** PROVIDED RECORDS **
§ §
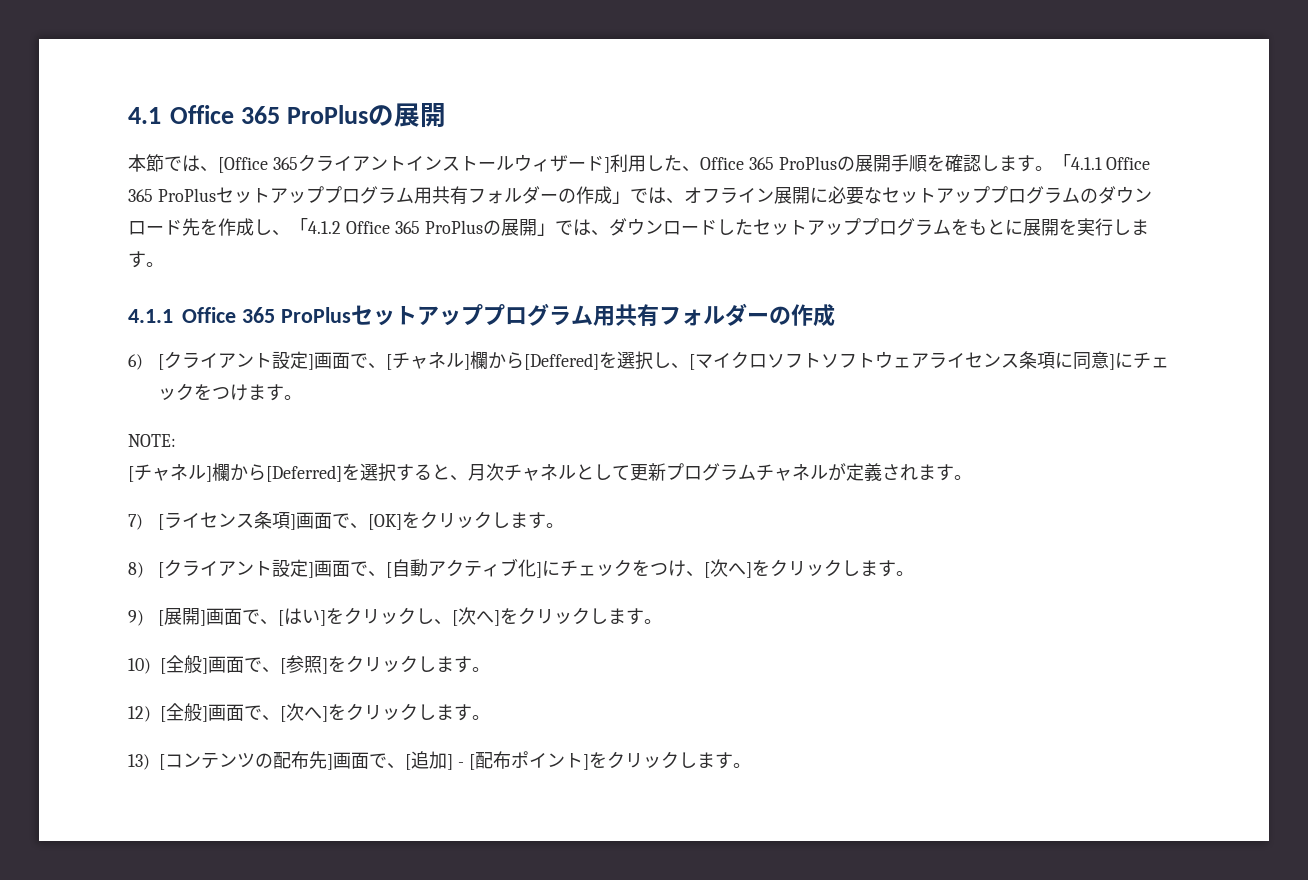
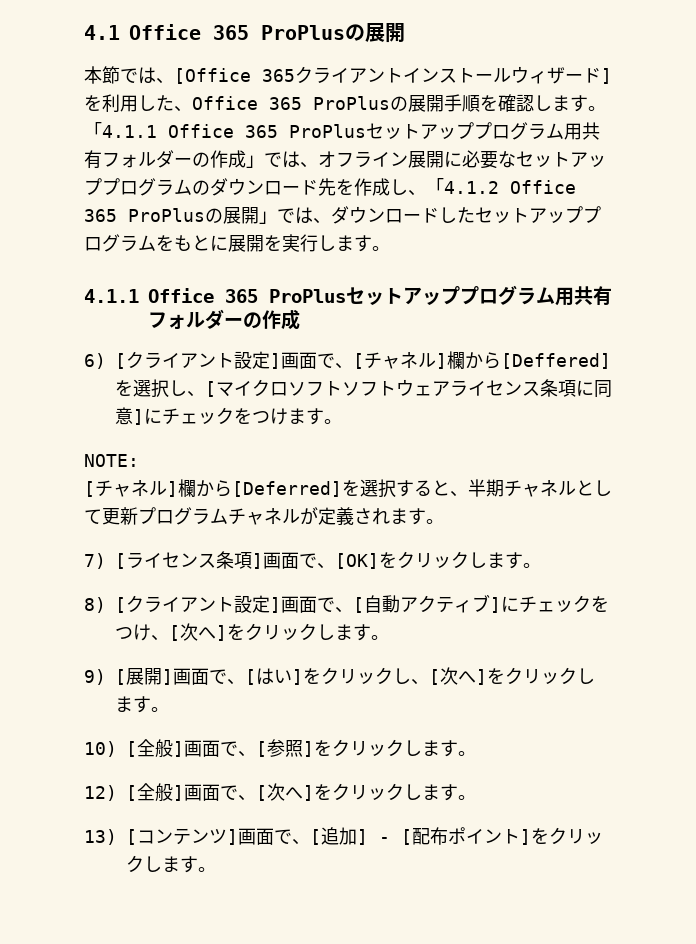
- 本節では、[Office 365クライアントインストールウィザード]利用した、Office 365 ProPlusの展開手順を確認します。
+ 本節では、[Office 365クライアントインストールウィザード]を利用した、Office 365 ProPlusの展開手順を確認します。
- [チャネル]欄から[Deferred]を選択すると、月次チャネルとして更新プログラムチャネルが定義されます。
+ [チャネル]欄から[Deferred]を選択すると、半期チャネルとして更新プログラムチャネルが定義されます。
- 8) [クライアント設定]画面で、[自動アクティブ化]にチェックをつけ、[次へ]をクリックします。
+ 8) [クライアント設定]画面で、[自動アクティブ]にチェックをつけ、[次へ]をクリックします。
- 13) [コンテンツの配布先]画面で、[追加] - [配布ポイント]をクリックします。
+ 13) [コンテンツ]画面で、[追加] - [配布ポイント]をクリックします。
§ §
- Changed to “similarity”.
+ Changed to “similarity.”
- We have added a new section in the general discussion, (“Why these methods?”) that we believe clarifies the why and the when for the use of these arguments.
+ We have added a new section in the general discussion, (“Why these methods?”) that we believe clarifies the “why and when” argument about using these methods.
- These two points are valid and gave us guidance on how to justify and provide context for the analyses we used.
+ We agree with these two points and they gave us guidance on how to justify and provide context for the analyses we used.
§ §
** EXERCISE **
What is needed is a verbatim copy of every line in the records above from the one containing "- 本節では、[Office 365クライアントインストールウィザード]利用した、Office" down to the one containing "[コンテンツ]画面で、[追加] - [配布ポイント]をクリックします。", both included, and nothing more.

** RESPONSE FOR THIS EXERCISE **
- 本節では、[Office 365クライアントインストールウィザード]利用した、Office 365 ProPlusの展開手順を確認します。
+ 本節では、[Office 365クライアントインストールウィザード]を利用した、Office 365 ProPlusの展開手順を確認します。
- [チャネル]欄から[Deferred]を選択すると、月次チャネルとして更新プログラムチャネルが定義されます。
+ [チャネル]欄から[Deferred]を選択すると、半期チャネルとして更新プログラムチャネルが定義されます。
- 8) [クライアント設定]画面で、[自動アクティブ化]にチェックをつけ、[次へ]をクリックします。
+ 8) [クライアント設定]画面で、[自動アクティブ]にチェックをつけ、[次へ]をクリックします。
- 13) [コンテンツの配布先]画面で、[追加] - [配布ポイント]をクリックします。
+ 13) [コンテンツ]画面で、[追加] - [配布ポイント]をクリックします。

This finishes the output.